FIG. 7 shows a connection relationship in consideration of only the load current i _uv between the u phase having the maximum output voltage command value and the v phase having the intermediate value. In FIG. 7, when the load-side impedance viewed from the power source is considered as the resistance R _uv in order to realize the power source power factor 1, the power source currents i _rub , i _suv , i _tuv are expressed by Expression 17.

Further, since the power source average power P _uv in the switching half cycle T is equal to the load power, the current source i _uv is given by Equation 18.

In FIG. 7, t-phase current _{i tuv,} only when turning on the switch _{S tv,} since flows _{-i uv,} on-duty _{D tv} is obtained by equation 19.

FIG. 8 shows a connection relationship in consideration of only the load current _ivw between the v-phase whose output voltage command value is an intermediate value and the w-phase of the minimum phase. In FIG. 8, when the load side impedance viewed from the power source is considered as the resistance R _vw in order to realize the power source power factor 1, the power source currents i _rvw , i _svw , and i _tvw are expressed by Equation 20.

Further, since the power source average power P _vw in the switching half cycle T is equal to the load power, the current source i _vw is given by Equation 21.

In FIG. 8, r-phase current _{i rvw} Since only _{i vw} flows when turning on the switch _{S rv,} on-duty _{D rv} is obtained by equation 22.

From the equations 7, 19, and 22, the on-duty D _sv is obtained by the equation 23.

In the above, the power supply voltage to derive the _{e r> e s> e t} , the output voltage command value ^{_{v u *> v v *>}} v w * on-duty of each switch in the case of.
The operation of the on-duty calculation means 400 when a switching pattern is generated in an arbitrary magnitude relationship between input and output voltages will be described below.

In on-duty operation means shown in FIG. 3, in order to obtain the information of the supply voltage magnitude relation, the phase / line between transformation blocks 401 of the power supply voltage, power supply voltage e _r, e _s, between the lines from e _t voltage e _rs , E _st , e _tr are obtained by Equation 24.

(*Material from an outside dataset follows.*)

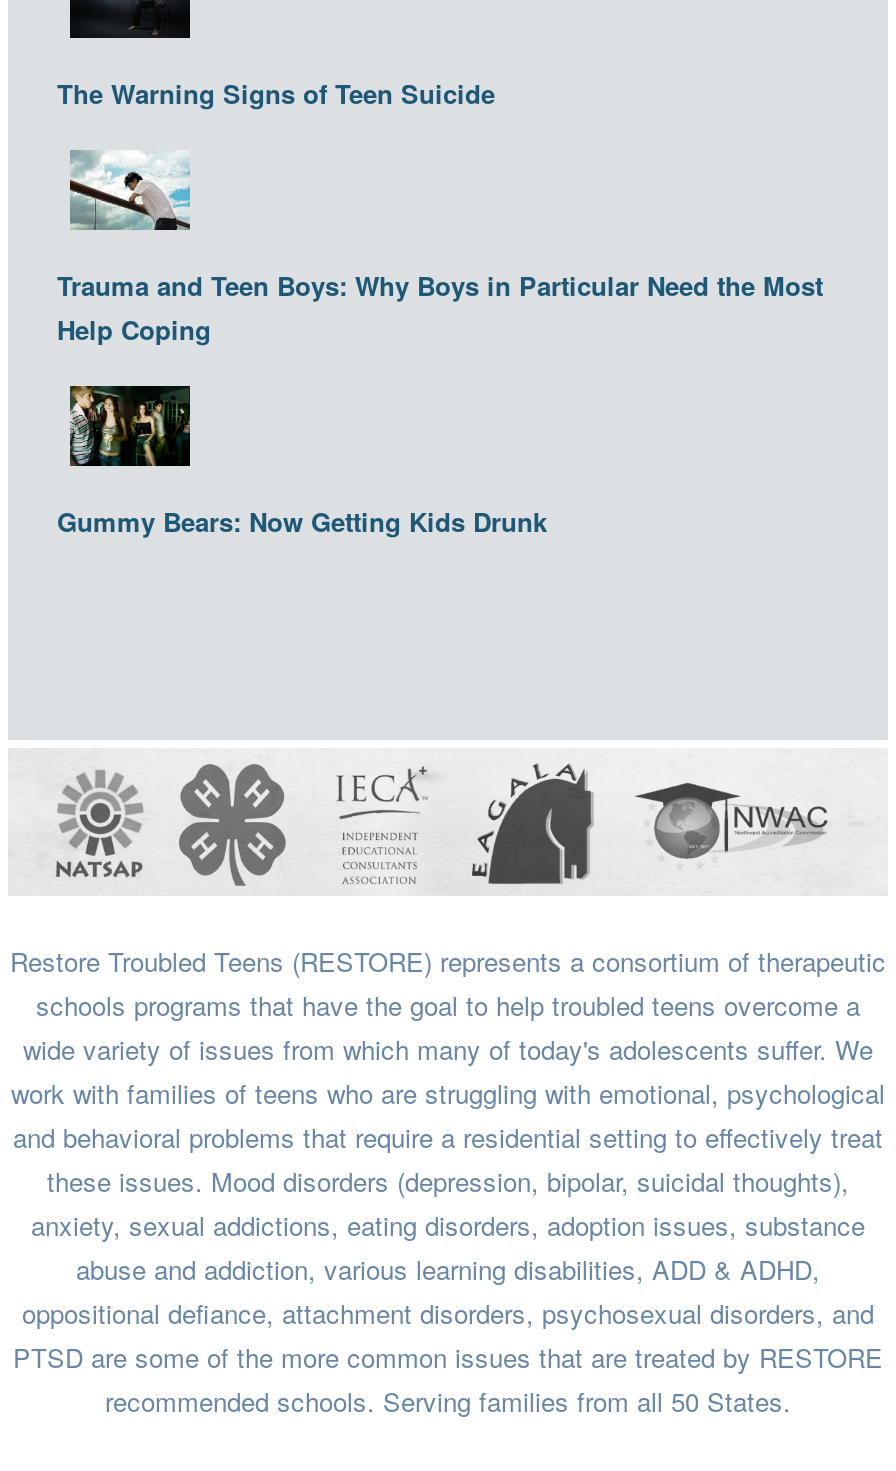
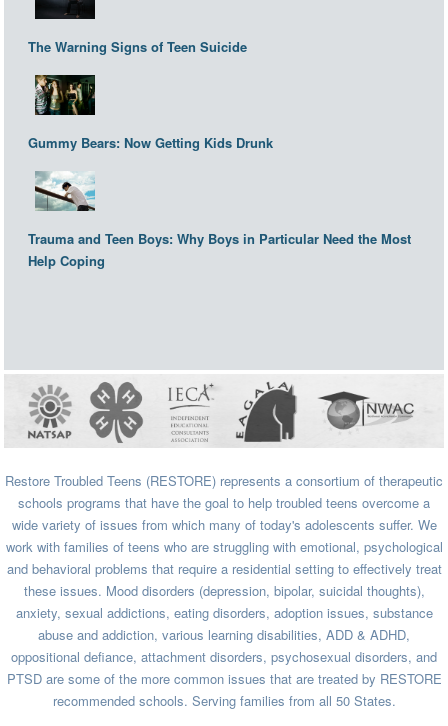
moved [57,148,823,348] -> [28,170,412,270]: [image] | Trauma and Teen Boys: Why Boys in Particular Need the Most | Help Coping
moved [57,384,547,540] -> [28,74,274,152]: [image] | Gummy Bears: Now Getting Kids Drunk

In the power supply magnitude determination block 402, the power supply mode m _s (1-6) is determined from the sign of the line voltage according to Table 1, and the maximum power supply voltage e ₁ , intermediate voltage e ₂ , and minimum voltage e ₃ are obtained. Here, the subscripts 1, 2, and 3 mean the maximum, middle, and minimum of the power supply voltage, respectively.

The output of the power magnitude discrimination block 402 is a maximum voltage e ₁ , an intermediate voltage e ₂ , a minimum voltage e _3, and 3-bit signals r ₁ , s ₁ , r ₂ s ₃ representing the magnitude relationship. Signal _r 1, _{s 1,} respectively _e r, becomes "1" only when _{e s} is the maximum voltage, the signal _r 2 _{s 3} are _{e r} only when the intermediate voltage or _{e s} is the minimum voltage " This is a signal that becomes 1 ″.

The output voltage phase / line conversion block 403 in FIG. 3 converts the line voltage command values v _uv ^* , v _vw ^* , and v _wu ^* from the output voltage command values v _u ^* , v _v ^* , and v _w ^* to Equation 25. Ask for.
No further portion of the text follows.